Tehanu habló, el dragón habló, ambos brevemente, con sus voces de címbalo. Otro intercambio de palabras, una pausa; el dragón habló largo y tendido. Ónix escuchaba atentamente. Un intercambio más de palabras. Una voluta de humo por las ventanas de la nariz del dragón; un gesto rígido e imperioso de la mano dañada de la mujer. Luego dijo claramente dos palabras.
—Traedla —tradujo el mago en un susurro.
El dragón batió sus alas con fuerza, bajó su gran cabeza, y silbó, volvió a hablar, luego se elevó de repente en el aire, muy alto sobre Tehanu, dio media vuelta, giró una vez, y salió disparado como una flecha hacia el oeste.
—La ha llamado Hija del Mayor —susurró el mago, mientras Tehanu se quedaba allí de pie inmóvil, observando cómo se alejaba el dragón.
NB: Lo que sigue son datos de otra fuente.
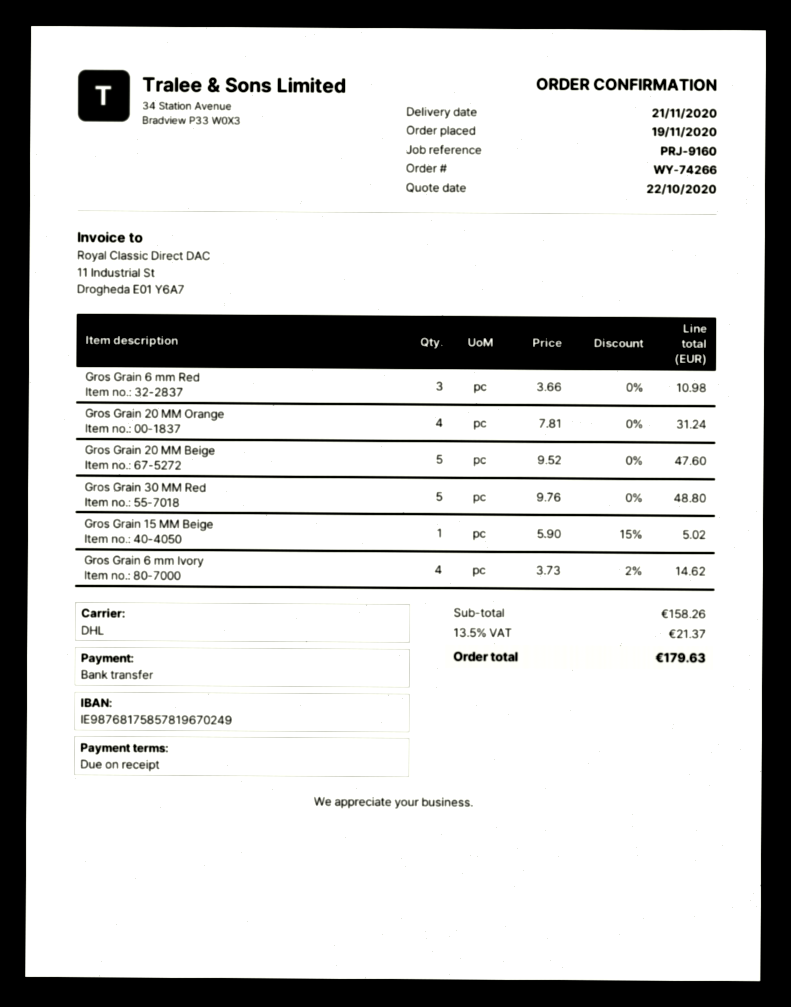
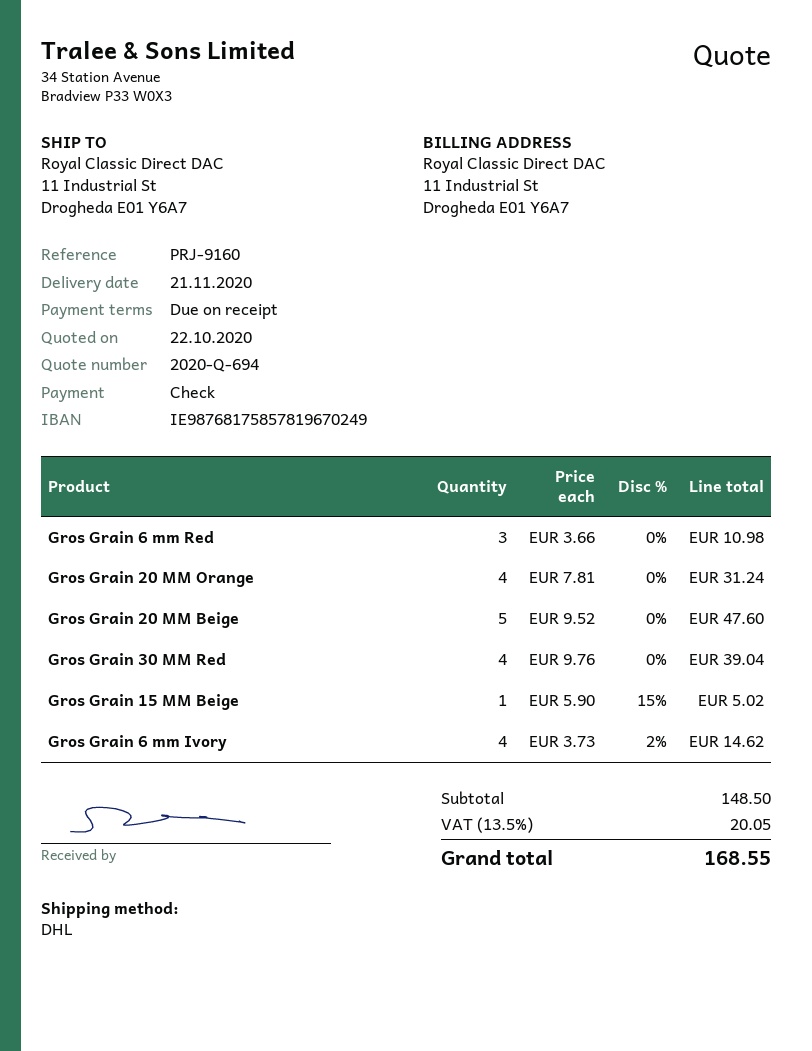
payment method: bank transfer -> cheque
Gros Grain 30 MM Red: 5 x 9.76 = 48.80 -> 4 x 9.76 = 39.04
subtotal: 158.26 -> 148.50
tax: 13.5% = 21.37 -> 13.5% = 20.05
total: 179.63 -> 168.55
Se dio la vuelta; se veía pequeña y frágil ante aquella inmensa colina con su bosque a la luz gris del amanecer. Lebannen se bajó del caballo y se acercó a ella. Pensó que la encontraría agotada y aterrorizada, alargó su mano para ayudarle a caminar, pero ella le sonrió. Su rostro, medio terrible medio hermoso, brillaba con la luz roja del sol que aún no había salido.
—No volverán a atacar. Esperarán en las montañas —dijo.
Luego sí miró a su alrededor, como si no supiera dónde se encontraba, y cuando Lebannen la cogió del brazo, ella dejó que así lo hiciera; pero el fuego y la sonrisa seguían brillando en su rostro, y caminó suavemente.